Amanda was forced to step back as the medical team, with Mark in the lead and the insensible Jesse in their midst, hurried by her. Another look passed between the young pathologist and the Head of Internal medicine before they entered the elevator that had been summoned and the doors closed behind them.
Her attention was still riveted in that direction when she heard her name being yelled from across the hallway and she half-turned, barely having the opportunity to reach out and prevent the person responsible from cannoning into her.
"Susan!" she exclaimed, snapping out of her stasis long enough to recognise the blonde nurse.
"Jesse! Where is he? Amanda - I have to find him!"
The younger woman was practically hysterical. Tears were streaming down her pale face and Amanda could feel the infinitesimal tremors coursing through her slender form as she held on to her.
"They've taken him to the OR," the pathologist said, striving for a composure she didn't feel. "Mark's with him," she added as an afterthought, hoping that fact alone might ease some of the anguish they were both feeling. It didn't.
"I was so mad with him!" Susan ignored the attempt at reassurance, immersed in her feelings of guilt and grief. "I've virtually ignored him for days and I knew, deep down, that he wouldn't ever do such a horrible thing to me. I don't know what I'm going to do, Amanda! He mustn't die! He can't!"
The pathologist swallowed hard, trying to tamp down her own emotions - but the image of her friend, his diminutive frame marred with multi-hued contusions, smeared with his own blood and, worst of all, skewered with the thin branch persisted, taunting her. She knew it was not something she would ever easily forget, coupled with the expression in Mark's eyes - an expression that had told her more than she had wanted to know.
"He's not going to die." She felt no regret for the bald statement. Maybe if she kept on saying it, it would prove to be true. "But we can't do anything for him for now. Why don't we go to the doctor's lounge and sit down?"
Susan shook her head, strands of her blonde hair sticking to her tear-stained face. "No," she murmured. Her hands clutched at the front of Amanda's blouse, fingers clenching convulsively as her breathing started to become erratic. "No, I …"
"Susan!" Amanda gave her a forceful shake, realising that the nurse was about to hyperventilate and desperate to prevent it. "Susan, it's all right!
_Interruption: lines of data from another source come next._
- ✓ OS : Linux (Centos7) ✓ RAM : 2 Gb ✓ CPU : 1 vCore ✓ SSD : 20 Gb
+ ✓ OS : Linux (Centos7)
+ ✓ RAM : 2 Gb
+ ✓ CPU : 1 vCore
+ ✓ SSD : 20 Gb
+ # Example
He's going to be fine! I promise!"
The words seemed to take an age to penetrate but eventually, Susan's laboured wheezing settled down into something approximating normal breathing and she hung her head, embarrassment flooding colour back into her face. "I … I'm sorry." The words were barely audible and were accompanied by a hiccup. "I … it's just that … Jesse .. he … I … "
"Ssshhh," Amanda soothed her, drawing the young woman into a hug, resting her cheek against the dishevelled blonde mane. "Ssshh, it's going to be all right. It's going to be just fine."
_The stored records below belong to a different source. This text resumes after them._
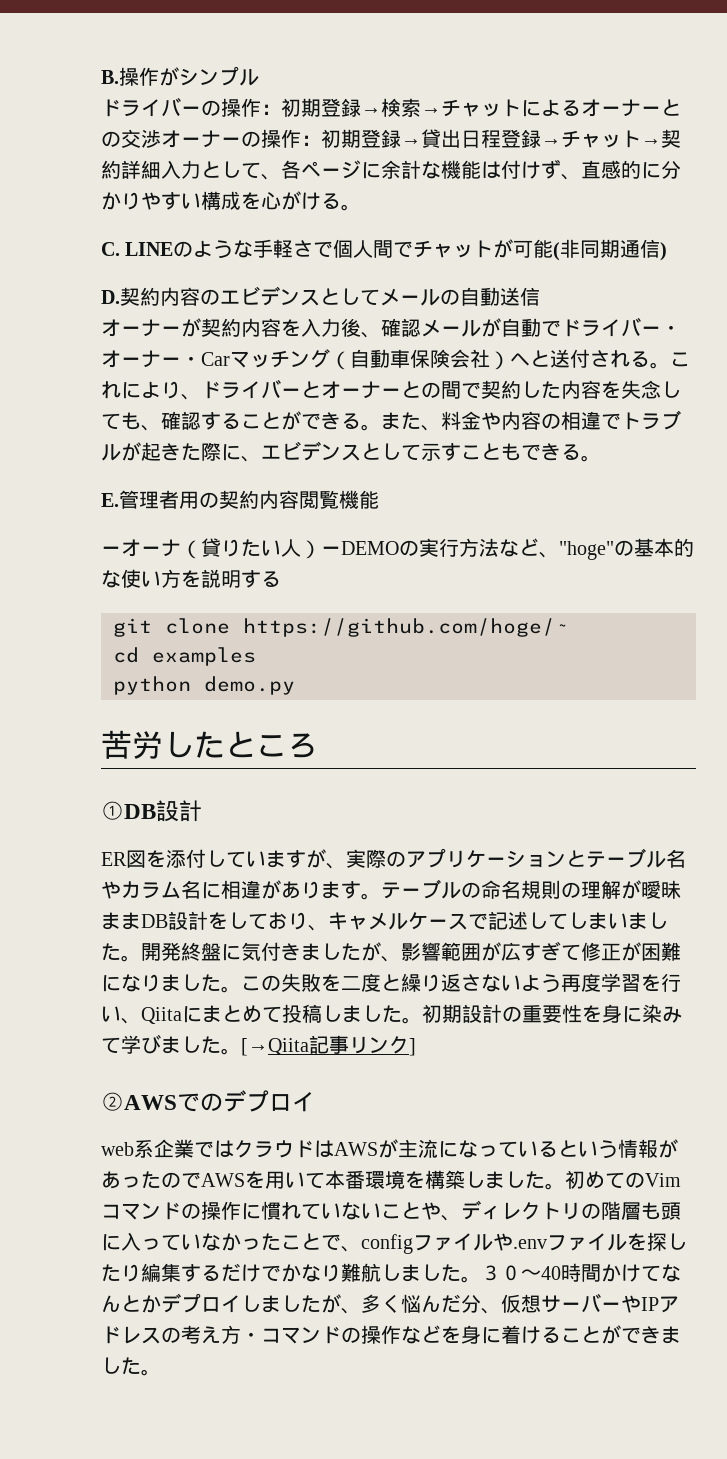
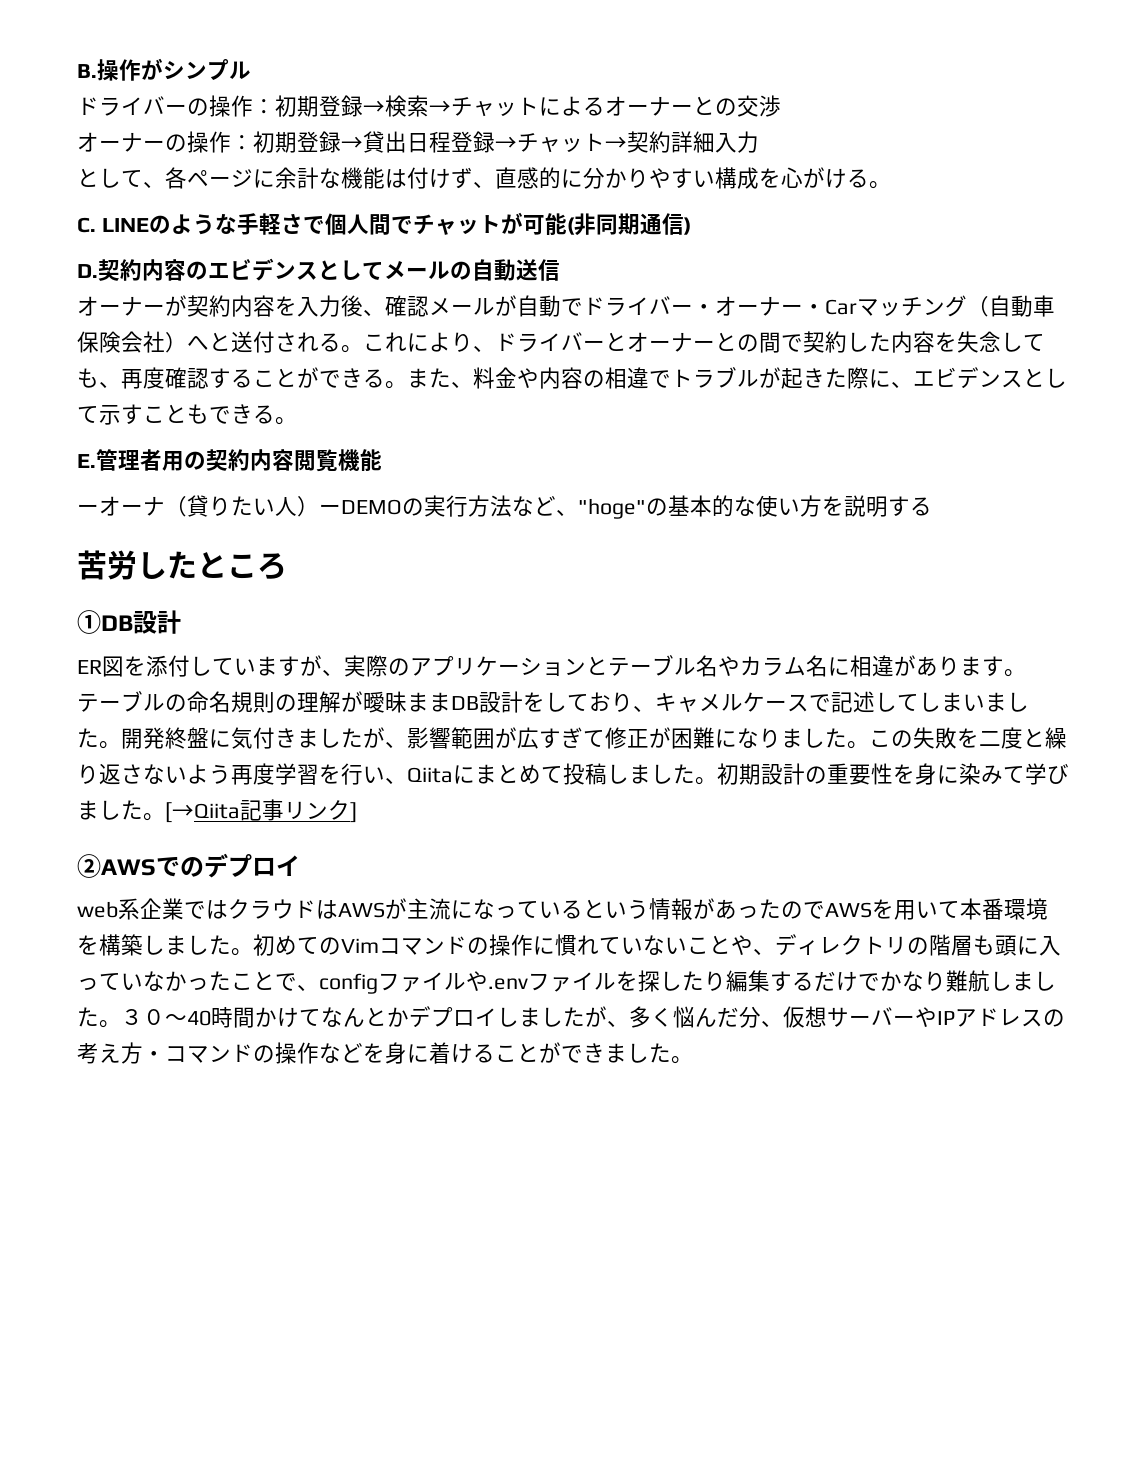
- ドライバーの操作：初期登録→検索→チャットによるオーナーとの交渉オーナーの操作：初期登録→貸出日程登録→チャット→契約詳細入力として、各ページに余計な機能は付けず、直感的に分かりやすい構成を心がける。
+ ドライバーの操作：初期登録→検索→チャットによるオーナーとの交渉
+ オーナーの操作：初期登録→貸出日程登録→チャット→契約詳細入力
+ として、各ページに余計な機能は付けず、直感的に分かりやすい構成を心がける。
- これにより、ドライバーとオーナーとの間で契約した内容を失念しても、確認することができる。
+ これにより、ドライバーとオーナーとの間で契約した内容を失念しても、再度確認することができる。
- git clone https://github.com/hoge/~
- cd examples
- python demo.py

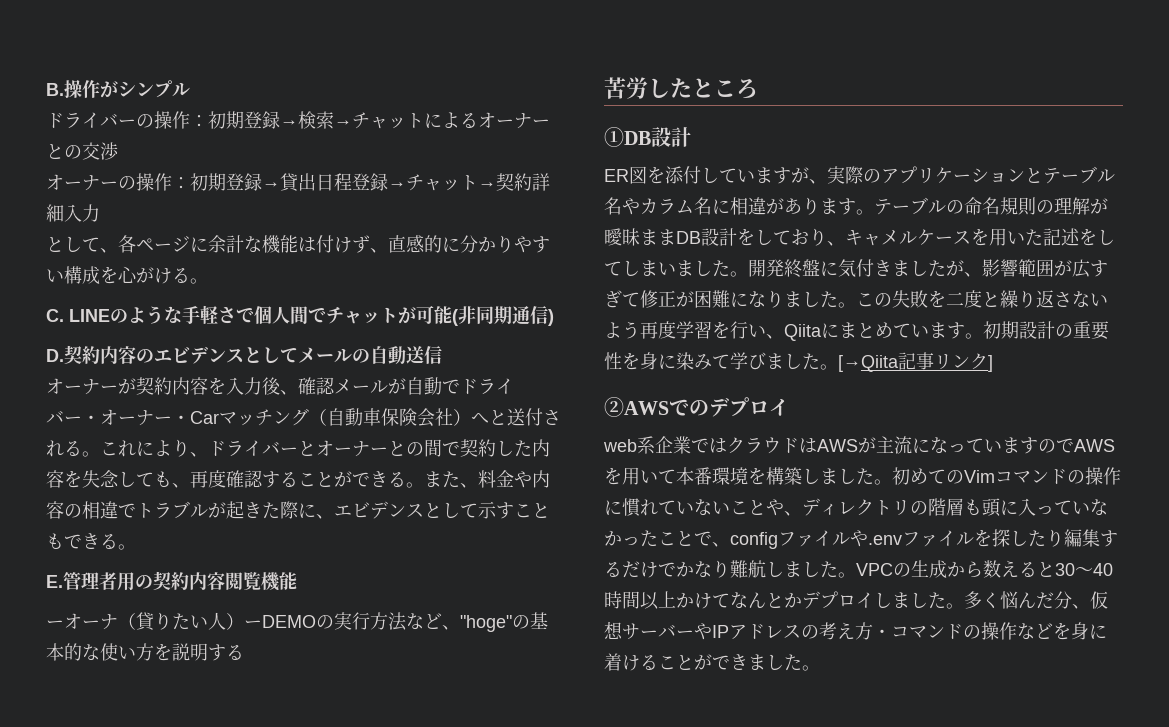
- テーブルの命名規則の理解が曖昧ままDB設計をしており、キャメルケースで記述してしまいました。
+ テーブルの命名規則の理解が曖昧ままDB設計をしており、キャメルケースを用いた記述をしてしまいました。
- この失敗を二度と繰り返さないよう再度学習を行い、Qiitaにまとめて投稿しました。
+ この失敗を二度と繰り返さないよう再度学習を行い、Qiitaにまとめています。
- web系企業ではクラウドはAWSが主流になっているという情報があったのでAWSを用いて本番環境を構築しました。
+ web系企業ではクラウドはAWSが主流になっていますのでAWSを用いて本番環境を構築しました。
- ３０〜40時間かけてなんとかデプロイしましたが、多く悩んだ分、仮想サーバーやIPアドレスの考え方・コマンドの操作などを身に着けることができました。
+ VPCの生成から数えると30〜40時間以上かけてなんとかデプロイしました。多く悩んだ分、仮想サーバーやIPアドレスの考え方・コマンドの操作などを身に着けることができました。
Their departure to the doctor's lounge was thwarted by another arrival. Bursting through the ER doors like the hounds of hell were on his heels, Steve Sloan's eyes held a wild, frightened look that seared Amanda's heart.
"Amanda!"
"Steve … "
"Amanda, where are they? I had to stay behind when dad went in the chopper. I got here as fast as I could. Where - they did get here, didn't they? You do know what I'm talking about?"
His gaze was darting frantically around the ER as he reached her, gripping her shoulders so fiercely that sudden, involuntary tears of pain were brought to her eyes.
"Steve … Steve!"
At first she didn't think she had succeeded in garnering his attention but then he seemed to shake himself out of his single-minded objective to ascertain one friend's condition long enough to realise that he was physically hurting another. "Oh! God, I'm sorry, Amanda. I didn't think. I - are you all right?" he demanded as he loosened his hold on her, mortified by his selfish behaviour.
"I'm fine," she assured him. "Your father is with Jesse. They took him to OR a few minutes ago. I was just telling Susan …"
"Susan?" He stared at her in sheer incomprehension for a long moment before his gaze travelled toward the other woman and he swore softly. "Damn! Susan, I'm sorry. I never thought … Dad and I needed to get to Jesse and we couldn't wait. Are you okay?"
Amanda frowned. There was a lot of information she was missing here - such as how had Susan known that Jesse was here in the first place and what did Steve mean? Maybe she could use the next few hours whilst their friend was in surgery to find out. "Steve, we were on our way to the doctors' lounge when you arrived," she told him, as Susan lifted her head from the pathologist's shoulder to regard the detective with an expression of misery mingled with accusation.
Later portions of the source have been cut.